In Brief
The rocking chair in John Henry Rutledge's room at Hampton Plantation, South Carolina, kept turning up by the window on its own. He shot himself there at 21, in 1830, over a marriage his family refused. The chair rocked until they finally removed it.
The Full Story
Hampton Plantation stands in the Lowcountry near McClellanville, South Carolina, a rice planter's house fronted by eight white columns, with rocking chairs lined up on the porch. One chair, though, belongs upstairs, in a room the family finally emptied. For years it would not stay still. It was found by the window, rocking on its own, again and again, until it was carried out of the house for good.
The room was John Henry Rutledge's. He was 21, heir to one of South Carolina's oldest names, and in love with the daughter of a Georgetown pharmacist. His mother judged the girl beneath the family and refused the match outright. Her father refused it too, for the opposite reason. He could not, the pharmacist said, allow his child to marry into a family and a community where she would never be accepted.
Refused on both sides, John Henry sank into a depression and spent his days in that chair, rocking by the window. His mother and grandmother threw a ball at Hampton to steer him toward a suitable bride from the right families. While the party filled the rooms downstairs, he went upstairs and shot himself. He did not die at once. He survived the wound and lingered about two days, long enough to reconcile with his family, before he died in the spring of 1830. They buried him in his mother's garden beside the house, the only Rutledge not laid to rest in a churchyard.
"Many claim his spirit never left the upstairs room," reads the account kept at the village museum down the road.

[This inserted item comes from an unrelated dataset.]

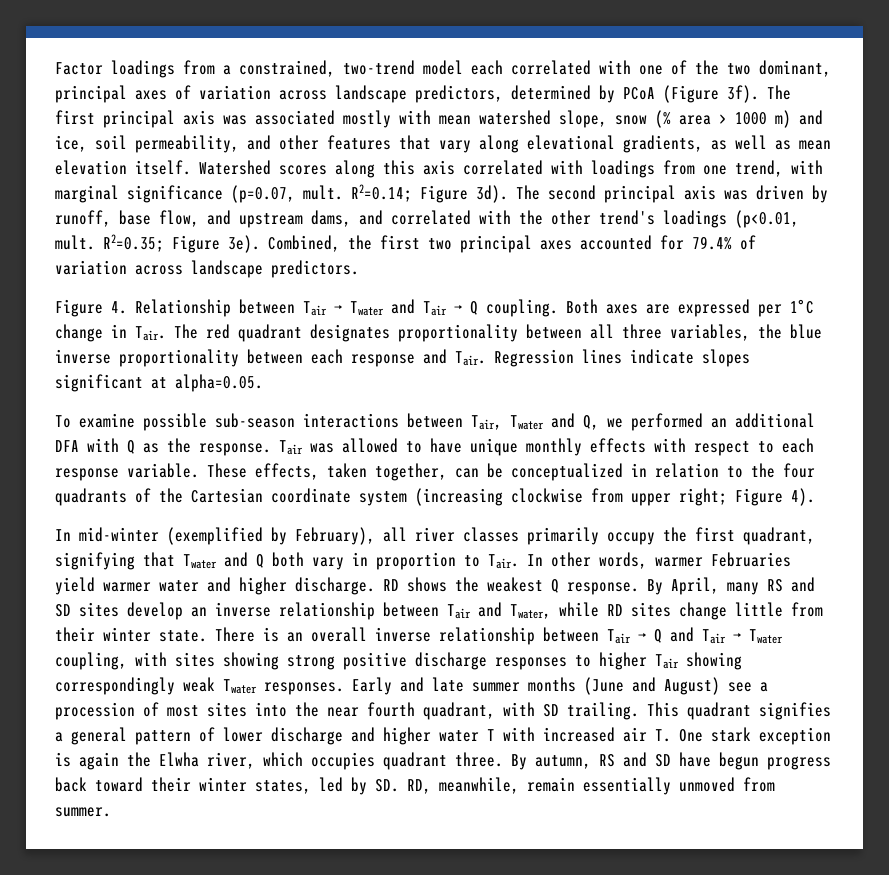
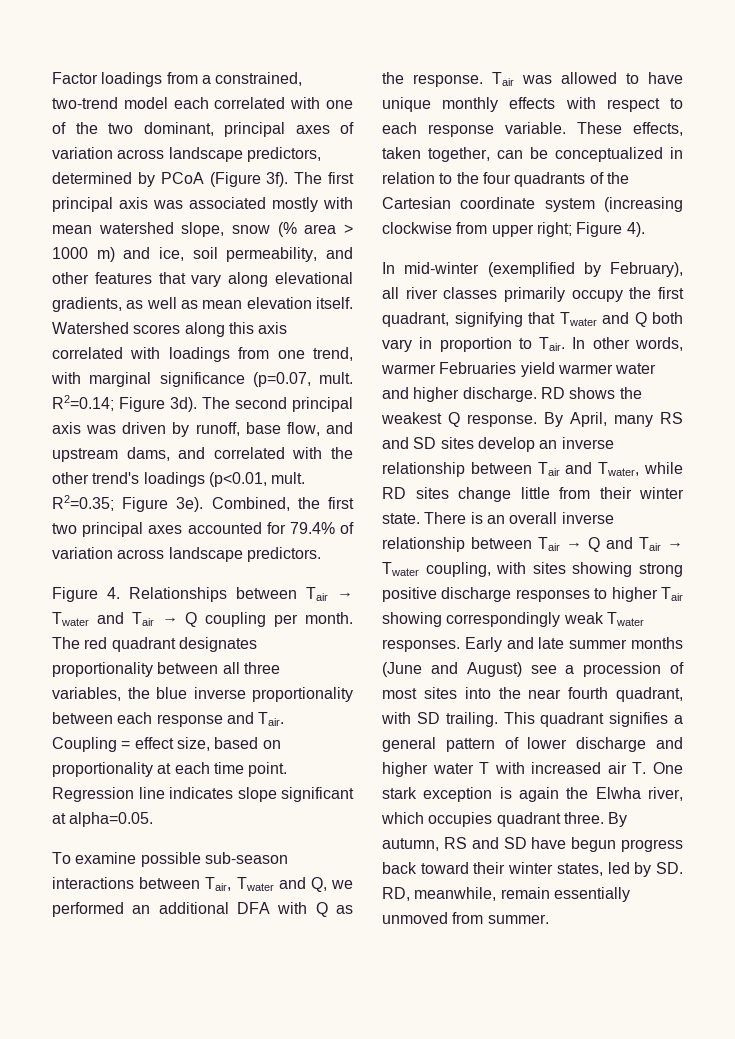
- Figure 4. Relationship between Tair → Twater and Tair → Q coupling. Both axes are expressed per 1°C change in Tair.
+ Figure 4. Relationships between Tair → Twater and Tair → Q coupling per month.
- Regression lines indicate slopes significant at alpha=0.05.
+ Coupling = effect size, based on proportionality at each time point. Regression line indicates slope significant at alpha=0.05.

The chair was the sign of it. It kept being found back at the glass, rocking, no matter how often the house was set straight, and the rocking is the one detail every telling of the story agrees on. In the end it was the reason the chair was taken out of the house altogether.
The story lasted because of Sue Alston. She was the daughter of people the Rutledges had enslaved, and she lived nearly her whole life at Hampton, along the South Santee River, and was said to have lived to nearly 110. In the 1970s a writer named Nancy Rhyne sat her down with a tape recorder and turned the interviews into a book, John Henry Rutledge: The Ghost of Hampton Plantation, which she called not a history but a parable. It was Sue Alston who carried the heir's ghost into the century. His story survived because the daughter of the people his family had enslaved kept it, and told it, for him.